Голос автора мрачен и монотонен. Подростки затаили дыхание. «Была июньская ночь, было полнолуние, небольшая луна стояла в зените, но свет ее, слегка розоватый, как это бывает в жаркие ночи после кратких дневных ливней, столь обычных в пору цветения лилий, все же так ярко озарял перевалы невысоких гор, покрытых низкорослым южным лесом, что глаз ясно различал их до самых горизонтов».
Не логично. Полнолуние, а Луна «небольшая». Самая большая, какая только может быть.

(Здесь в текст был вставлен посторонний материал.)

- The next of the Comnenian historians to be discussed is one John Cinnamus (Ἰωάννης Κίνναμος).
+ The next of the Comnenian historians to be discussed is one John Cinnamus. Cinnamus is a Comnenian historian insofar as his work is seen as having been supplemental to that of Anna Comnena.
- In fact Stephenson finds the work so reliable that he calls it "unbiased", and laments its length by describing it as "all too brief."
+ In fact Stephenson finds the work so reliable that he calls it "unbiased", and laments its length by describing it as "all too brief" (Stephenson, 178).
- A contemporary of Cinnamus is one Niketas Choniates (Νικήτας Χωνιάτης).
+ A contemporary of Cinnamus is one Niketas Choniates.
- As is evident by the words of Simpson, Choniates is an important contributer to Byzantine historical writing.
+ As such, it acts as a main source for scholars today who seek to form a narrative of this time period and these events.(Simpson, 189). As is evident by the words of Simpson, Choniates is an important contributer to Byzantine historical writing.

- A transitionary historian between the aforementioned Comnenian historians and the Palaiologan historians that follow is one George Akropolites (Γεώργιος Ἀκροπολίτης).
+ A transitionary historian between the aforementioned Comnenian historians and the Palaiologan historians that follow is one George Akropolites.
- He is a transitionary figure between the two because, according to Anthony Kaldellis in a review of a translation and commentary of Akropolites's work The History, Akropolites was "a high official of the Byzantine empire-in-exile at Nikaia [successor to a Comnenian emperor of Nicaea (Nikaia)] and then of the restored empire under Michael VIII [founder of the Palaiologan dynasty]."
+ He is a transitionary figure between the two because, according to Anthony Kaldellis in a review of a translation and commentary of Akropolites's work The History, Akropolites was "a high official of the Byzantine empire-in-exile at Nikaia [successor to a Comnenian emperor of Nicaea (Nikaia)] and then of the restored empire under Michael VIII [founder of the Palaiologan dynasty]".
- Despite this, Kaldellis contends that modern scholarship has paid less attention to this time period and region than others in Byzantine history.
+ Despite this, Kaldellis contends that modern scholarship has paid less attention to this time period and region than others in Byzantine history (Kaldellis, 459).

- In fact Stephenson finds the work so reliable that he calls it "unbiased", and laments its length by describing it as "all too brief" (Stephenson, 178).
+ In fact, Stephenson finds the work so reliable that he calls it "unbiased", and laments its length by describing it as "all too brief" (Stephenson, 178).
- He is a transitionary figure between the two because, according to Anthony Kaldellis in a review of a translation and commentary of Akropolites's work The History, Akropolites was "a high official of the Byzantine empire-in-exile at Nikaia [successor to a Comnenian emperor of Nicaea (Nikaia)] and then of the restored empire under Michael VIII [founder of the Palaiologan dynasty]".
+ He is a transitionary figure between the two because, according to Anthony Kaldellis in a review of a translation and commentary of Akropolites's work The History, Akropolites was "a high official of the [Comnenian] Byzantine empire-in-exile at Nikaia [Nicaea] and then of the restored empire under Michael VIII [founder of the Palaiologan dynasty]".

Да еще и в «зените». Поэтому «все же так» тут совершенно лишняя и глупая подробность. И еще, кому до всего этого есть дело? Дети уже начали зевать. Ясно, что автор хочет построить мрачноватую, но чарующую декорацию к своему рассказу. Но и честь надо знать! «Узкая долина шла между этими перевалами на север. И в тени от их возвышенностей с одной стороны, в мертвой тишине этой пустынной ночи, однообразно шумел горный поток и таинственно плыли и плыли, мерно погасая и мерно вспыхивая то аметистом, то топазом, летучие светляки, лючиоли. Противоположные возвышенности отступали от долины, и по низменности под ними пролегала древняя каменистая дорога. Столь же древним казался на ней, на этой низменности, и тот каменный городок, куда в этот уже довольно поздний час шагом въехал на гнедом жеребце, припадавшем на переднюю правую ногу, высокий марокканец в широком бурнусе из белой шерсти и в марокканской феске».

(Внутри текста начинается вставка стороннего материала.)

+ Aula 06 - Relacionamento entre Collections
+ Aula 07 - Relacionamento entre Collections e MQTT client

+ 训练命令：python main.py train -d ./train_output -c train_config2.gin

Ну вот — «долина… между перевалами», «пустынная ночь» (в горах?), «мертвая тишина» (а как же «горный поток»?), «аметисты, топазы» (это светлячки вспыхивают… мерно и мерно же погасают), «лючиоли» (это что за твари?), «древняя каменистая дорога» (сквозь туман кремнистый путь блестит), «каменный городок», «бурнус» и «феска»…
И еще — «узкая долина», но «противоположные возвышенности отступали от долины».

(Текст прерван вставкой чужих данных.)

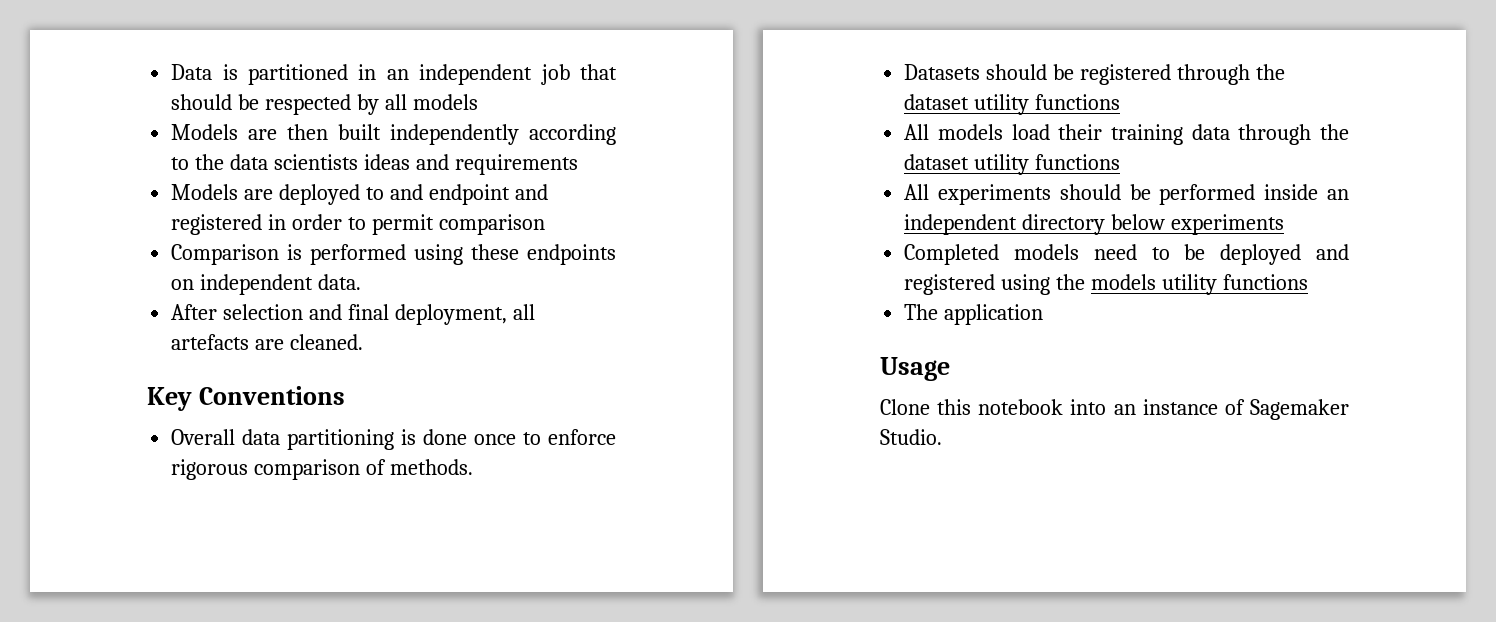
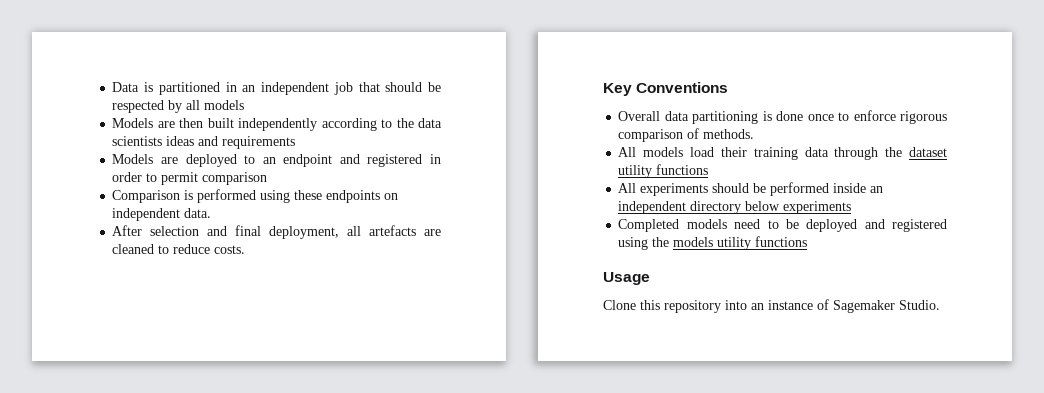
- Models are deployed to and endpoint and registered in order to permit comparison
+ Models are deployed to an endpoint and registered in order to permit comparison
- After selection and final deployment, all artefacts are cleaned.
+ After selection and final deployment, all artefacts are cleaned to reduce costs.
- Datasets should be registered through the dataset utility functions
- The application
- Clone this notebook into an instance of Sagemaker Studio.
+ Clone this repository into an instance of Sagemaker Studio.

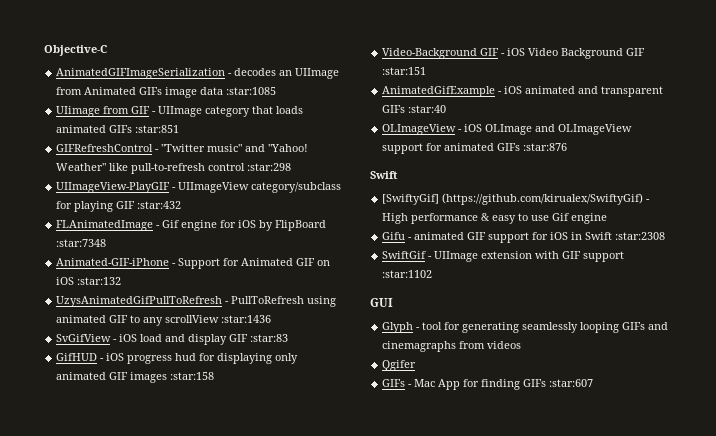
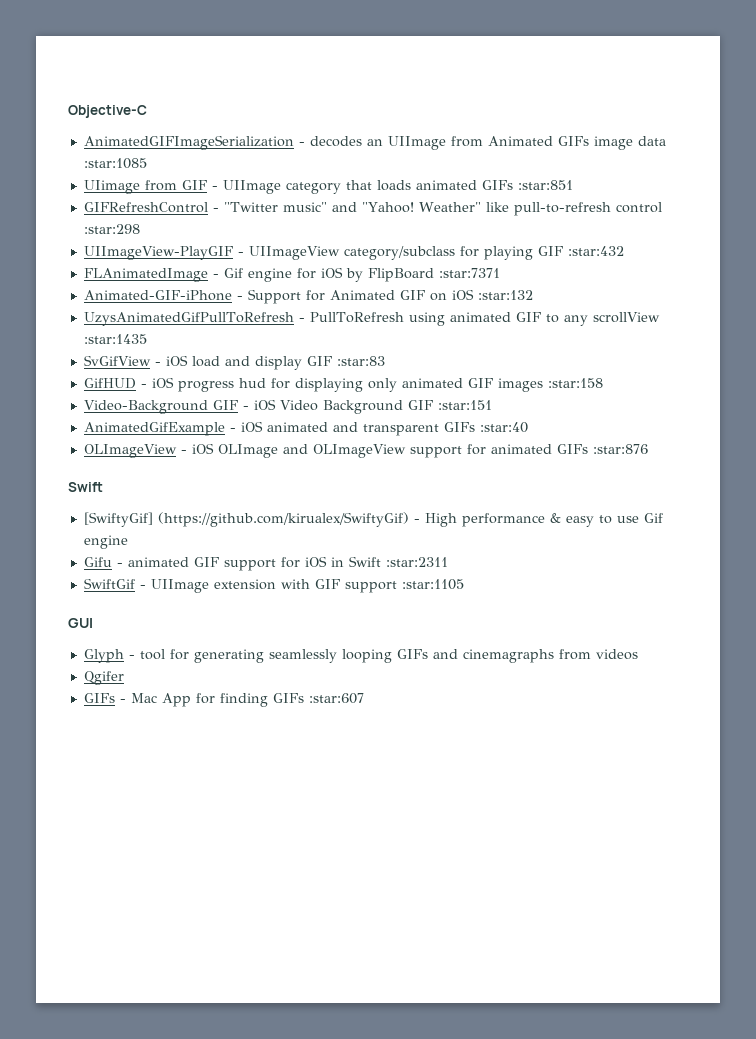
- FLAnimatedImage - Gif engine for iOS by FlipBoard :star:7348
+ FLAnimatedImage - Gif engine for iOS by FlipBoard :star:7371
- UzysAnimatedGifPullToRefresh - PullToRefresh using animated GIF to any scrollView :star:1436
+ UzysAnimatedGifPullToRefresh - PullToRefresh using animated GIF to any scrollView :star:1435
- Gifu - animated GIF support for iOS in Swift :star:2308
+ Gifu - animated GIF support for iOS in Swift :star:2311
- SwiftGif - UIImage extension with GIF support :star:1102
+ SwiftGif - UIImage extension with GIF support :star:1105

Впрочем, что это я все придираюсь и придираюсь. Дети уже отложили было книгу в сторону — слишком много никому не нужных подробностей! Но… произошло явление героя! И какого романтического! Марокканец. Почему-то у Батшева в антологии — с одним «к». Прощаем. Зато в бурнусе из белой шерсти и феске. Автор продолжает строительство романтических декораций к своей тривиальной истории. «Городок казался вымершим, заброшенным. Да он и был таким. Марокканец проехал сперва по тенистой улице, между каменными остовами домов, зиявших черными пустотами на месте окон, с одичавшими садами за ними. Но затем выехал на светлую площадь, на которой был длинный водоем с навесом, церковь с голубой статуей Мадонны над порталом, несколько домов еще обитаемых, а впереди, уже на выезде, постоялый двор. Там, в нижнем этаже, маленькие окна были освещены, и марокканец, уже дремавший, очнулся и натянул поводья, что заставило хромавшую лошадь бодрей застучать по ухабистым камням площади».
«Да он и был таким» — лишнее предложение. «Проехал по тенистой улице», «светлая площадь» — кажется автор уже забыл, что дело происходит глубокой ночью. «Маленькие окна освещены» — плохо. Получается, что их кто-то осветил прожектором с улицы.
Автор вводит в текст остальных действующих лиц — старуху и девочку.
«На этот стук вышла на порог постоялого двора маленькая, тощая старуха, которую можно было принять за нищую, выскочила круглоликая девочка лет пятнадцати, с челкой на лбу, в эспадрильях на босу ногу, в легоньком платьице цвета блеклой глицинии, поднялась лежавшая у порога огромная черная собака с гладкой шерстью и короткими, торчком стоящими ушами. Марокканец спешился возле порога, и собака тотчас вся подалась вперед, сверкнув глазами и словно с омерзением оскалив белые страшные зубы. Марокканец взмахнул плетью, но девочка его предупредила: — Негра! — звонко крикнула она в испуге, — что с тобой? И собака, опустив голову, медленно отошла и легла, мордой к стене дома».